What is required:
Only one stretch of the data below is needed. Output the lines from the one with "2021-02-18T15:15:52.499Z | Pressure" up to and including the one with "2021-02-18T15:15:52.543Z | Pressure", exactly as they stand.

Task data:

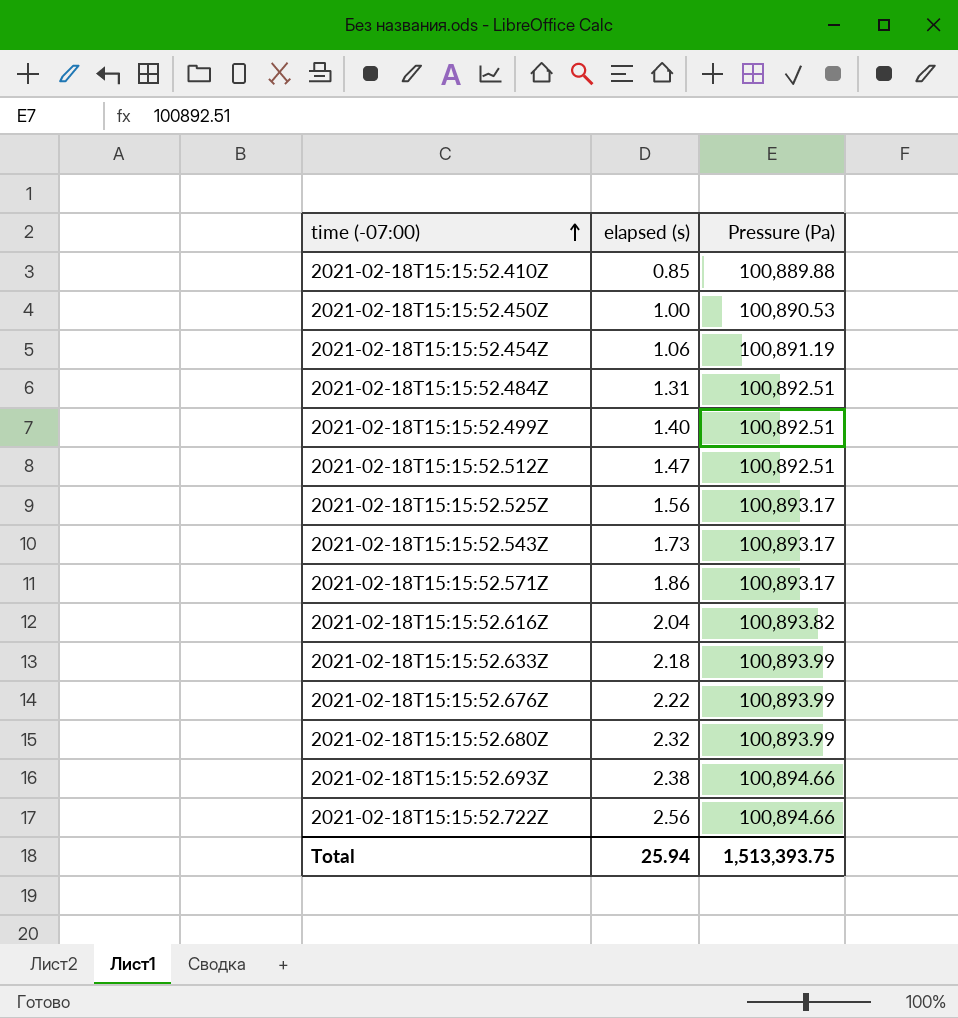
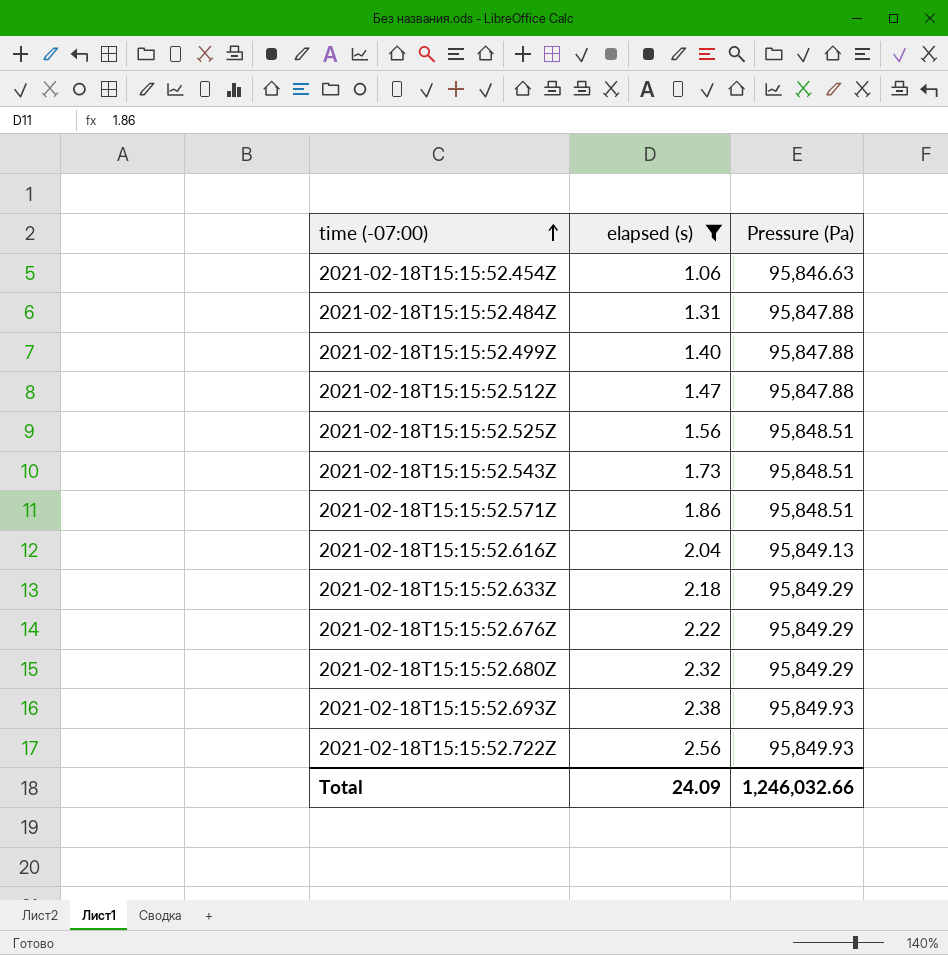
filter: none -> elapsed (s) >= 1.06
2021-02-18T15:15:52.454Z | Pressure (Pa): 100,891.19 -> 95,846.63
2021-02-18T15:15:52.484Z | Pressure (Pa): 100,892.51 -> 95,847.88
2021-02-18T15:15:52.499Z | Pressure (Pa): 100,892.51 -> 95,847.88
2021-02-18T15:15:52.512Z | Pressure (Pa): 100,892.51 -> 95,847.88
2021-02-18T15:15:52.525Z | Pressure (Pa): 100,893.17 -> 95,848.51
2021-02-18T15:15:52.543Z | Pressure (Pa): 100,893.17 -> 95,848.51
2021-02-18T15:15:52.571Z | Pressure (Pa): 100,893.17 -> 95,848.51
2021-02-18T15:15:52.616Z | Pressure (Pa): 100,893.82 -> 95,849.13
2021-02-18T15:15:52.633Z | Pressure (Pa): 100,893.99 -> 95,849.29
2021-02-18T15:15:52.676Z | Pressure (Pa): 100,893.99 -> 95,849.29
2021-02-18T15:15:52.680Z | Pressure (Pa): 100,893.99 -> 95,849.29
2021-02-18T15:15:52.693Z | Pressure (Pa): 100,894.66 -> 95,849.93
2021-02-18T15:15:52.722Z | Pressure (Pa): 100,894.66 -> 95,849.93
Total | elapsed (s): 25.94 -> 24.09
Total | Pressure (Pa): 1,513,393.75 -> 1,246,032.66

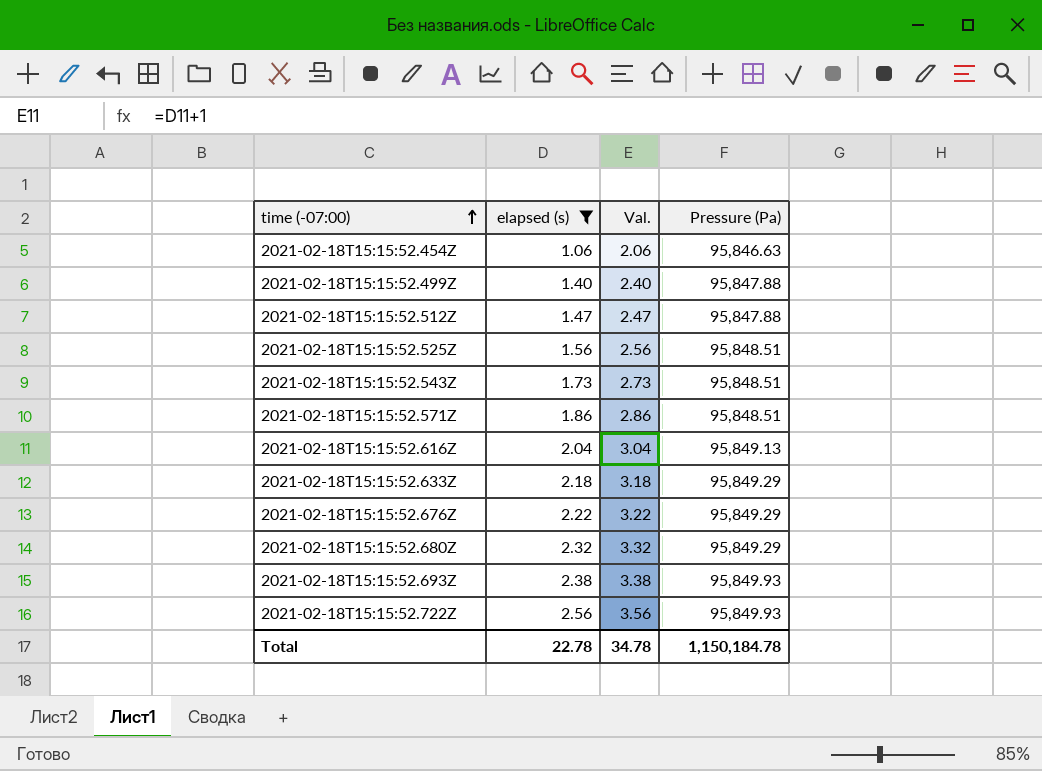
column Val. | formula: none -> [elapsed (s)] + 1
row 2021-02-18T15:15:52.484Z: 1.31 | 95,847.88 -> none
Total | elapsed (s): 24.09 -> 22.78
Total | Pressure (Pa): 1,246,032.66 -> 1,150,184.78

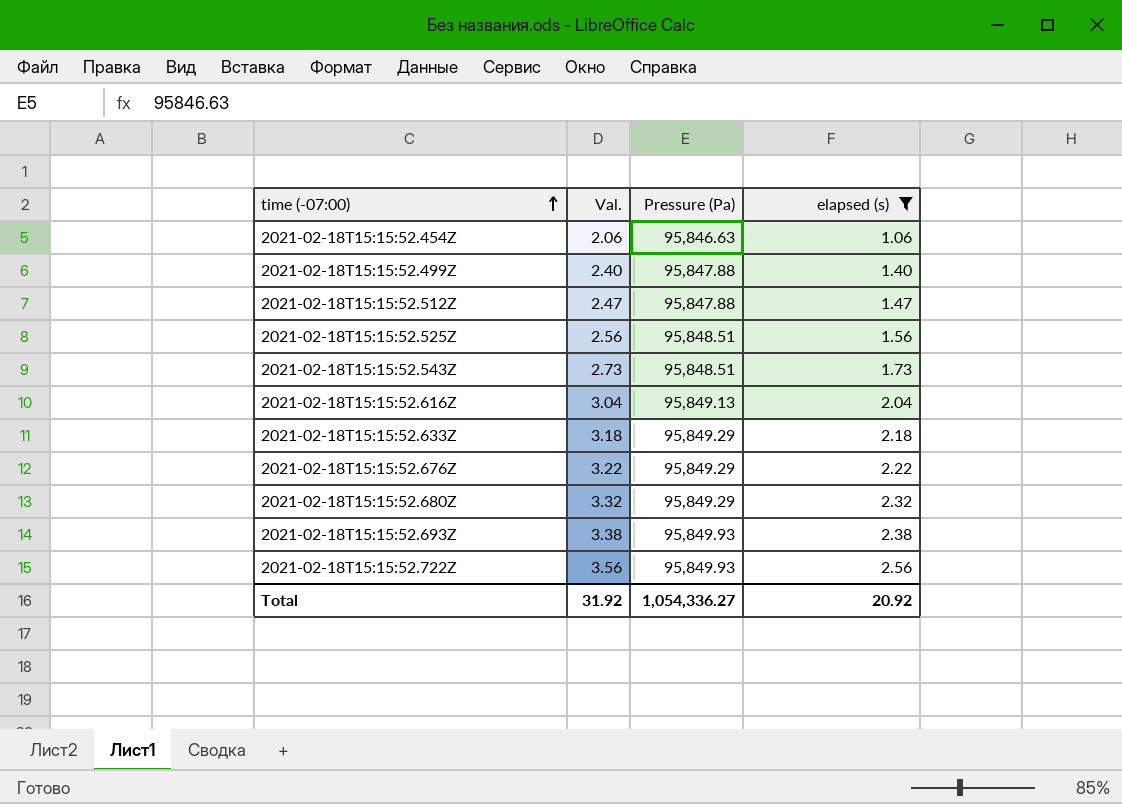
column elapsed (s) | position: 2 -> 4
row 2021-02-18T15:15:52.571Z: 1.86 | 2.86 | 95,848.51 -> none
Total | Val.: 34.78 -> 31.92
Total | Pressure (Pa): 1,150,184.78 -> 1,054,336.27
Total | elapsed (s): 22.78 -> 20.92

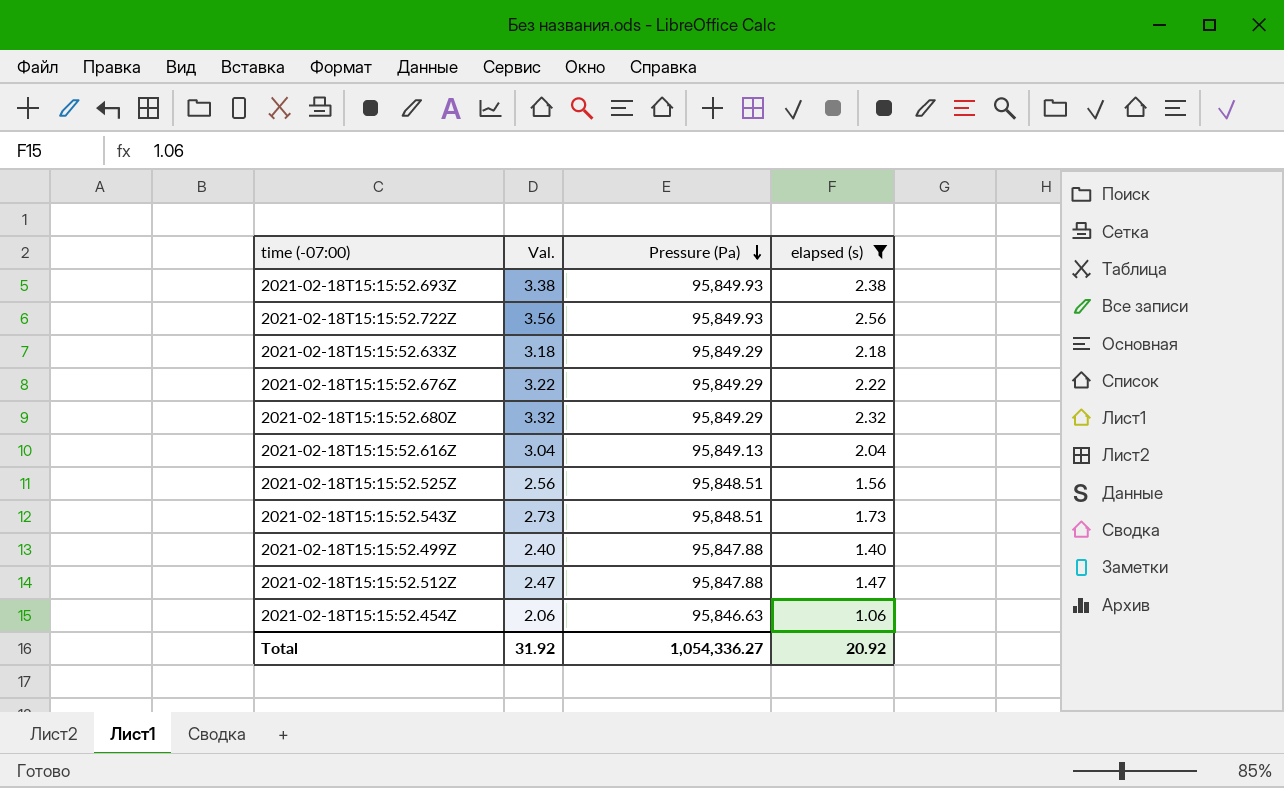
row order: time (-07:00) ascending -> Pressure (Pa) descending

Output for this task:
2021-02-18T15:15:52.499Z | Pressure (Pa): 100,892.51 -> 95,847.88
2021-02-18T15:15:52.512Z | Pressure (Pa): 100,892.51 -> 95,847.88
2021-02-18T15:15:52.525Z | Pressure (Pa): 100,893.17 -> 95,848.51
2021-02-18T15:15:52.543Z | Pressure (Pa): 100,893.17 -> 95,848.51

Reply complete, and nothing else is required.